Like any studio CEO, Ms. Langley engages in the complex math of deciding what films fit in in a world where theatrical box office is 45 percent lower than it was in 2019. It is “expected that the box office is in decline,” Ms. Langley said. Theater in 2023 remains at least 15 percent lower than its pre-pandemic level.
She described the three films she chose to put directly on Peacock as “movies we loved a decade ago that would not have been made and released in theaters.”
But audiences now have more choices about when and where to watch movies, and it can be hard to convince them that a movie is worth seeing in a theater.
“We still want to make these films, because we believe in stories, we believe in storytellers and we think these are great pieces of entertainment,” said Ms. Langley. “We have the ability to leverage our platform for live broadcasts. And we think they are events that, in fact, will be launched at home, very special for the Peacock audience.”
Peacock is buying movies from Universal Pictures, part of the $3 billion it plans to spend on content in 2022, to reach $5 billion in the next two years.

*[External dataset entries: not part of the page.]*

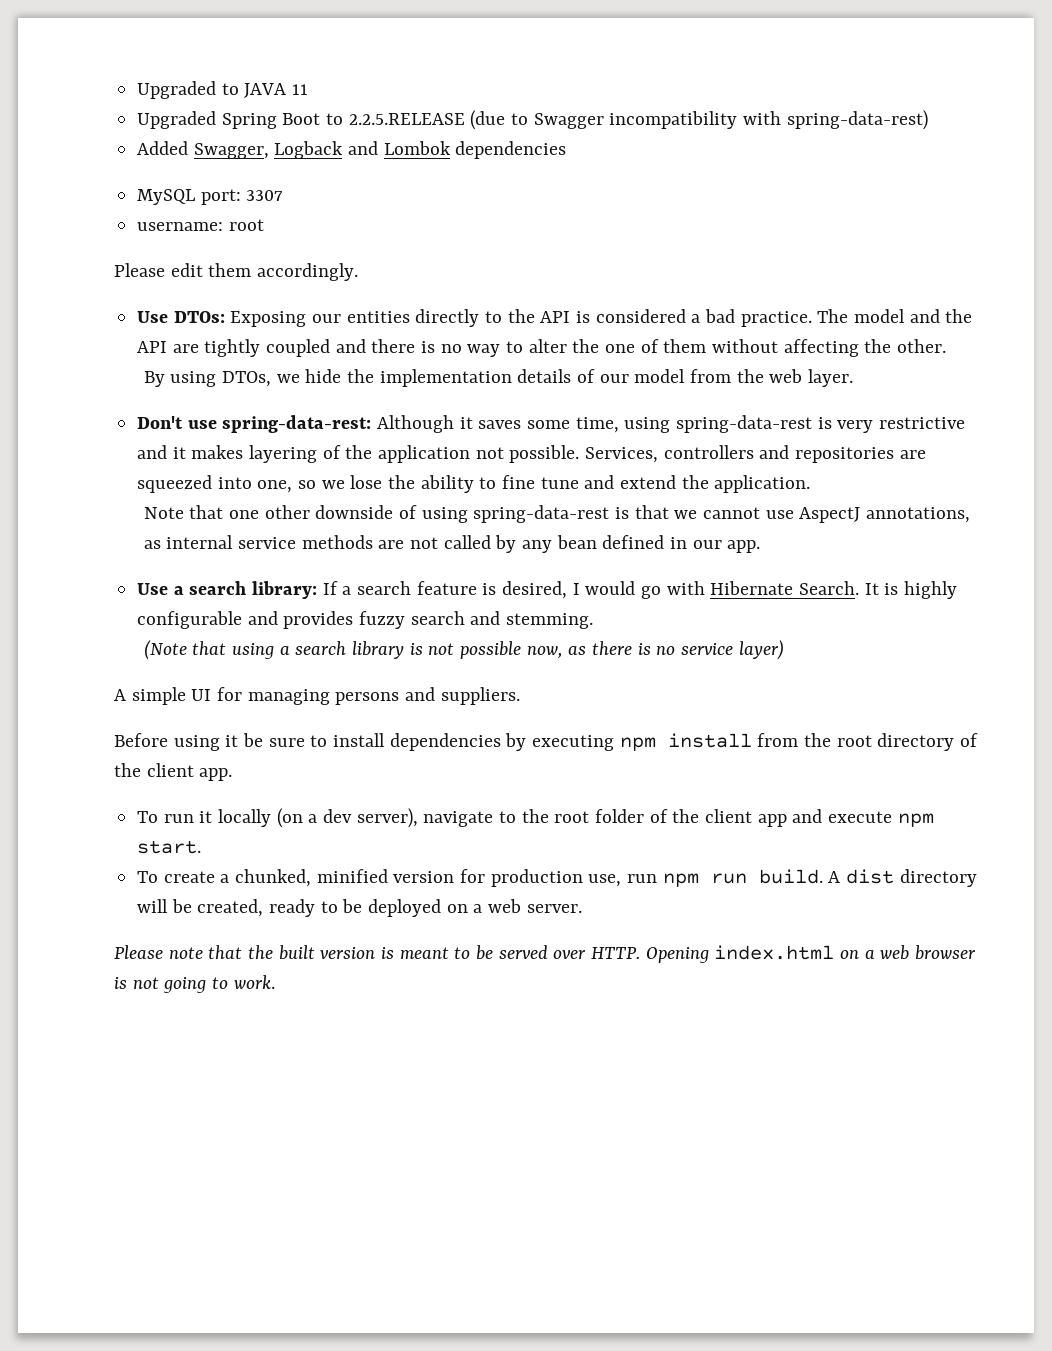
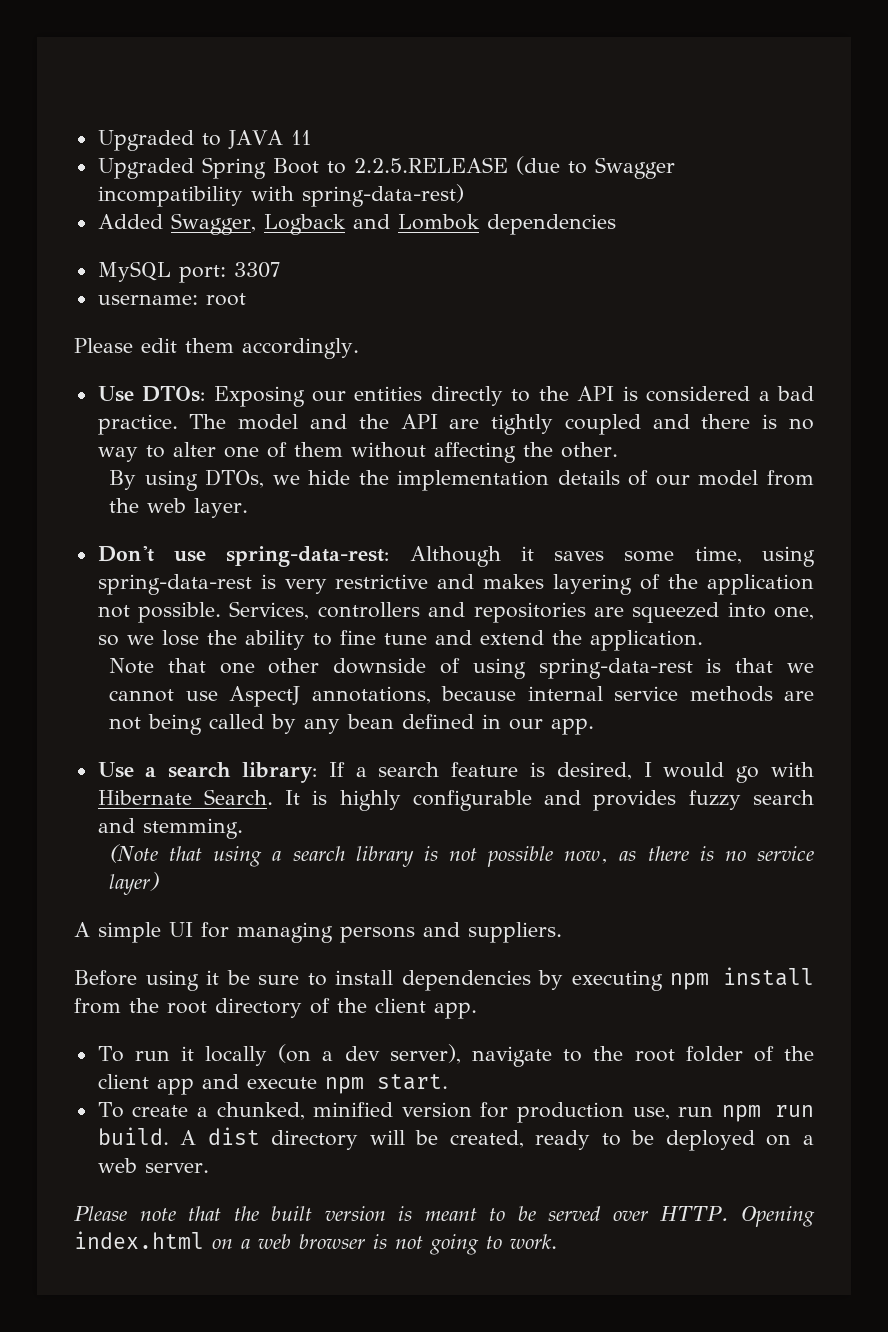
- The model and the API are tightly coupled and there is no way to alter the one of them without affecting the other.
+ The model and the API are tightly coupled and there is no way to alter one of them without affecting the other.
- Don't use spring-data-rest: Although it saves some time, using spring-data-rest is very restrictive and it makes layering of the application not possible.
+ Don't use spring-data-rest: Although it saves some time, using spring-data-rest is very restrictive and makes layering of the application not possible.
- Note that one other downside of using spring-data-rest is that we cannot use AspectJ annotations, as internal service methods are not called by any bean defined in our app.
+ Note that one other downside of using spring-data-rest is that we cannot use AspectJ annotations, because internal service methods are not being called by any bean defined in our app.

Ms Langley said that while 2023 will bring three films straight to the Peacock, she hopes to release seven to 10 films in this way in the coming years, films that will all be developed and produced by the same global creative team behind the film. “Jurassic Park” and “Fast and Furious” franchises.
“The future of Peacock depends on having good content, and our future depends on the flexibility in our distribution models,” said Ms. Langley. “So our agendas, at the end of the day, are aligned. So, yes, there is debate about any particular title or something they might want and we can’t provide it or vice versa, but that’s the thing about working within a big company.”